Fixing MetalLB
As mentioned here, I purchased a new router to replace a power-hungry Dell server running OPNsense, and that cost me BGP support. This kills my MetalLB configuration, so I need to switch it to use Layer 2.
This transition represents a fundamental change in how MetalLB operates and requires understanding the trade-offs between BGP and Layer 2 modes.
BGP vs Layer 2 Architecture Comparison
BGP Mode (Previous Configuration)
- Dynamic routing: BGP speakers advertise LoadBalancer IPs to upstream routers
- True load balancing: Multiple nodes can announce the same service IP with ECMP
- Scalability: Router handles load distribution and failover automatically
- Network integration: Works with enterprise routing infrastructure
- Requirements: Router must support BGP (FRR, Quagga, hardware routers)
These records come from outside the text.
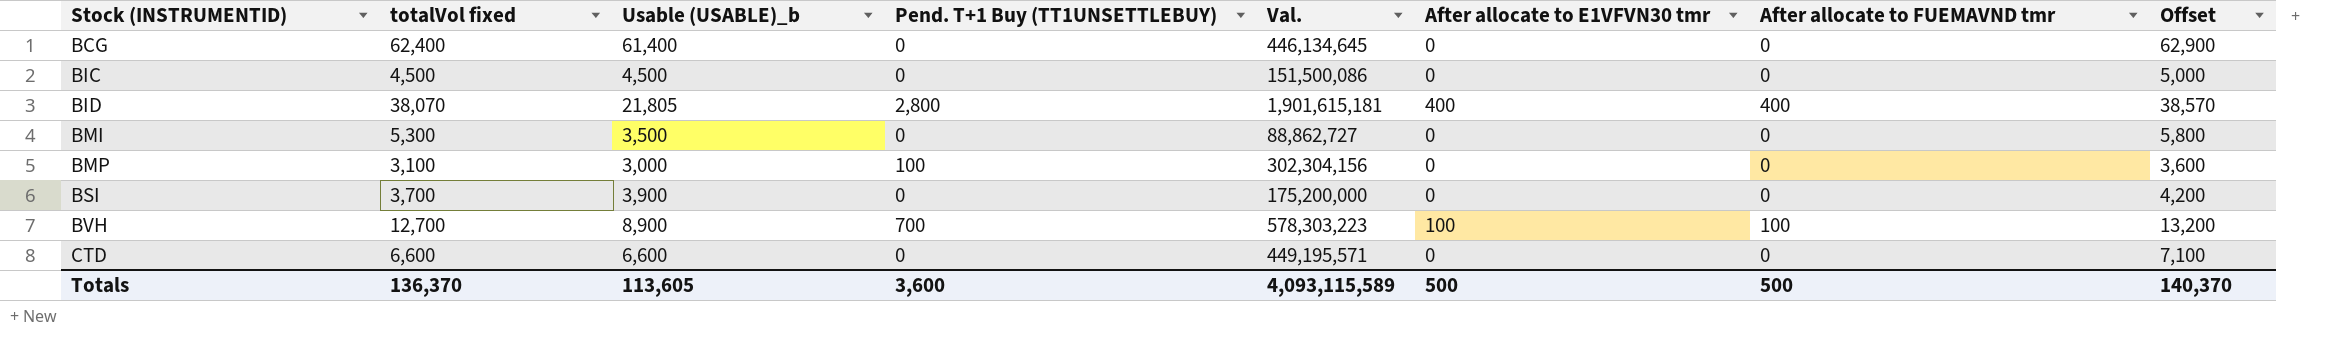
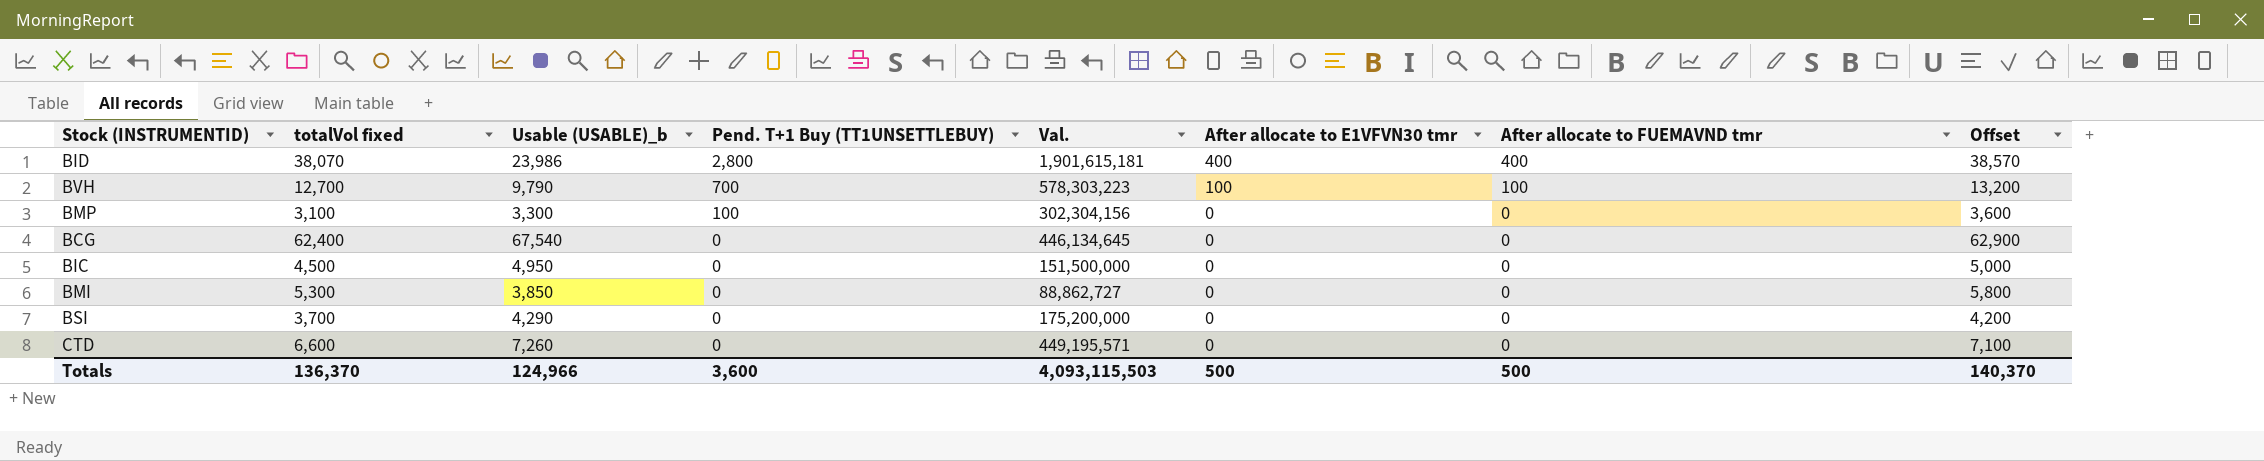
row order: Stock (INSTRUMENTID) ascending -> Pend. T+1 Buy (TT1UNSETTLEBUY) descending
BID | Usable (USABLE)_b: 21,805 -> 23,986
BVH | Usable (USABLE)_b: 8,900 -> 9,790
BMP | Usable (USABLE)_b: 3,000 -> 3,300
BCG | Usable (USABLE)_b: 61,400 -> 67,540
BIC | Usable (USABLE)_b: 4,500 -> 4,950
BIC | Val.: 151,500,086 -> 151,500,000
BMI | Usable (USABLE)_b: 3,500 -> 3,850
BSI | Usable (USABLE)_b: 3,900 -> 4,290
CTD | Usable (USABLE)_b: 6,600 -> 7,260
Totals | Usable (USABLE)_b: 113,605 -> 124,966
Totals | Val.: 4,093,115,589 -> 4,093,115,503

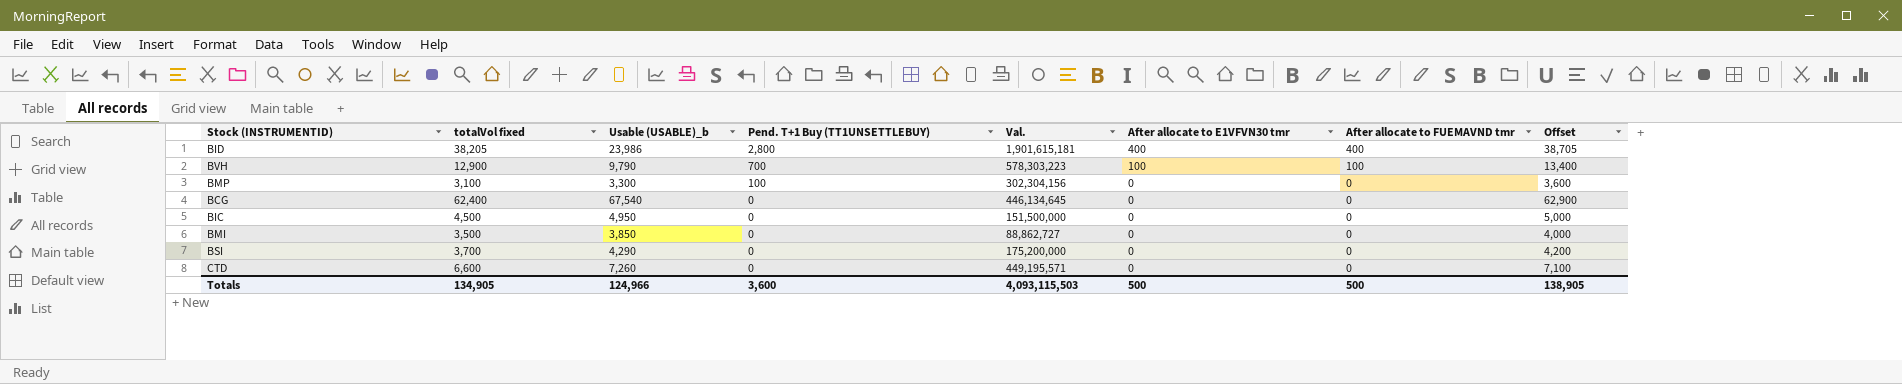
BID | totalVol fixed: 38,070 -> 38,205
BID | Offset: 38,570 -> 38,705
BVH | totalVol fixed: 12,700 -> 12,900
BVH | Offset: 13,200 -> 13,400
BMI | totalVol fixed: 5,300 -> 3,500
BMI | Offset: 5,800 -> 4,000
Totals | totalVol fixed: 136,370 -> 134,905
Totals | Offset: 140,370 -> 138,905

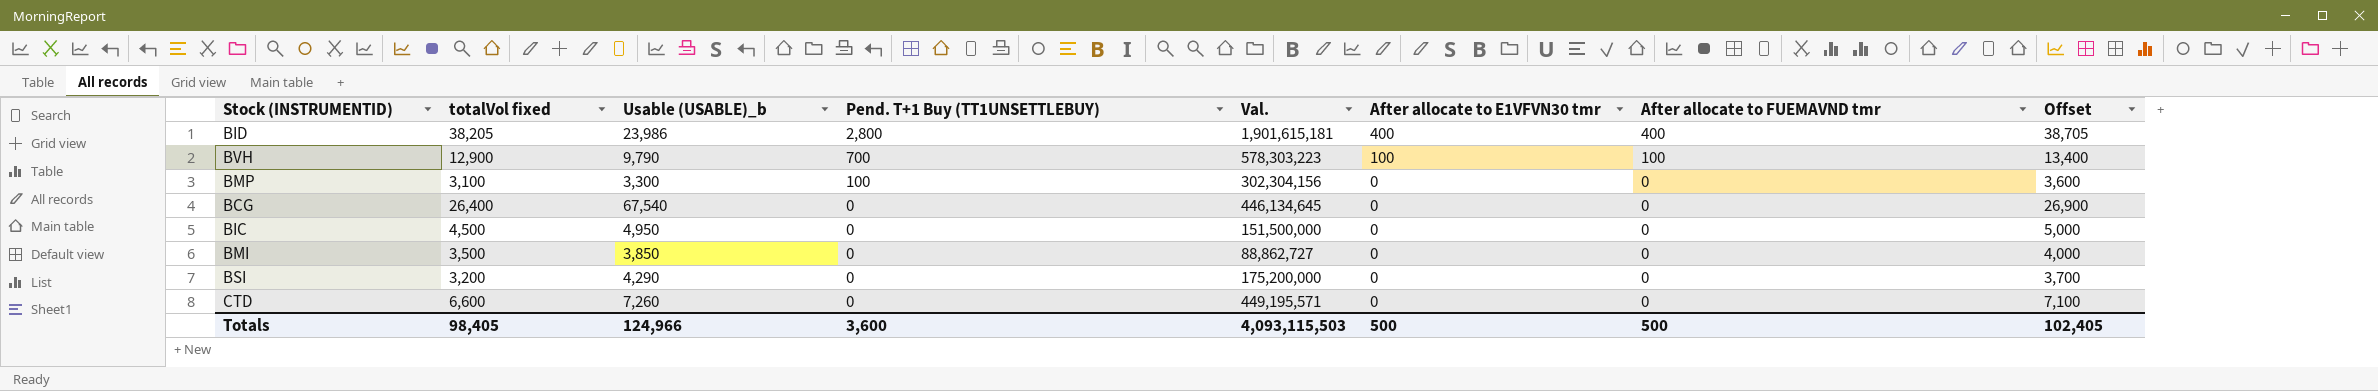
BCG | totalVol fixed: 62,400 -> 26,400
BCG | Offset: 62,900 -> 26,900
BSI | totalVol fixed: 3,700 -> 3,200
BSI | Offset: 4,200 -> 3,700
Totals | totalVol fixed: 134,905 -> 98,405
Totals | Offset: 138,905 -> 102,405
Layer 2 Mode (New Configuration)
- ARP announcements: Nodes respond to ARP requests for LoadBalancer IPs
- Active/passive failover: Only one node answers ARP for each service IP
- Simpler setup: No routing protocol configuration required
- Limited scalability: All traffic for a service goes through single node
- Requirements: Nodes must be on same Layer 2 network segment
Hardware Infrastructure Change
The transition was necessitated by hardware changes:
Previous Setup:
- Dell server: Power-hungry (likely PowerEdge) running OPNsense
- BGP support: FRR (Free Range Routing) plugin provided full BGP implementation
- Power consumption: High power draw from server-class hardware
- Complexity: Full routing stack with BGP, OSPF, and other protocols
New Setup:
- Consumer router: Lower power consumption
- No BGP support: Consumer-grade firmware lacks routing protocol support
- Simplified networking: Standard static routing and NAT
- Cost efficiency: Reduced power costs and hardware complexity
Migration Process
The migration involved several coordinated steps to minimize service disruption:
Step 1: Remove BGP Configuration
That shouldn't be too bad.
I think it's just a matter of deleting the BGP advertisement:
$ sudo kubectl -n metallb delete BGPAdvertisement primary
bgpadvertisement.metallb.io "primary" deleted
This command removes the BGP advertisement configuration, which:
- Stops route announcements: MetalLB speakers stop advertising LoadBalancer IPs via BGP
- Maintains IP allocation: Existing LoadBalancer services keep their assigned IPs
- Preserves connectivity: Services remain accessible until Layer 2 mode is configured
Step 2: Configure Layer 2 Advertisement
and creating an L2 advertisement:
$ cat tmp.yaml
apiVersion: metallb.io/v1beta1
kind: L2Advertisement
metadata:
name: primary
namespace: metallb
$ sudo kubectl apply -f tmp.yaml
l2advertisement.metallb.io/primary created
L2Advertisement Configuration Details:
apiVersion: metallb.io/v1beta1
kind: L2Advertisement
metadata:
name: primary
namespace: metallb
spec:
ipAddressPools:
- primary
nodeSelectors:
- matchLabels:
kubernetes.io/hostname: "*"
interfaces:
- eth0
Key behaviors in Layer 2 mode:
- ARP responder: Nodes respond to ARP requests for LoadBalancer IPs
- Leader election: One node per service IP elected as ARP responder
- Gratuitous ARP: Leader sends gratuitous ARP to announce IP ownership
- Failover: New leader elected if current leader becomes unavailable
Step 3: Router Static Route Configuration
After adding the static route to my router, I can see the friendly go-httpbin
response when I navigate to https://10.4.11.1/
Static Route Configuration:
# Router configuration (varies by model)
# Destination: 10.4.11.0/24 (MetalLB IP pool)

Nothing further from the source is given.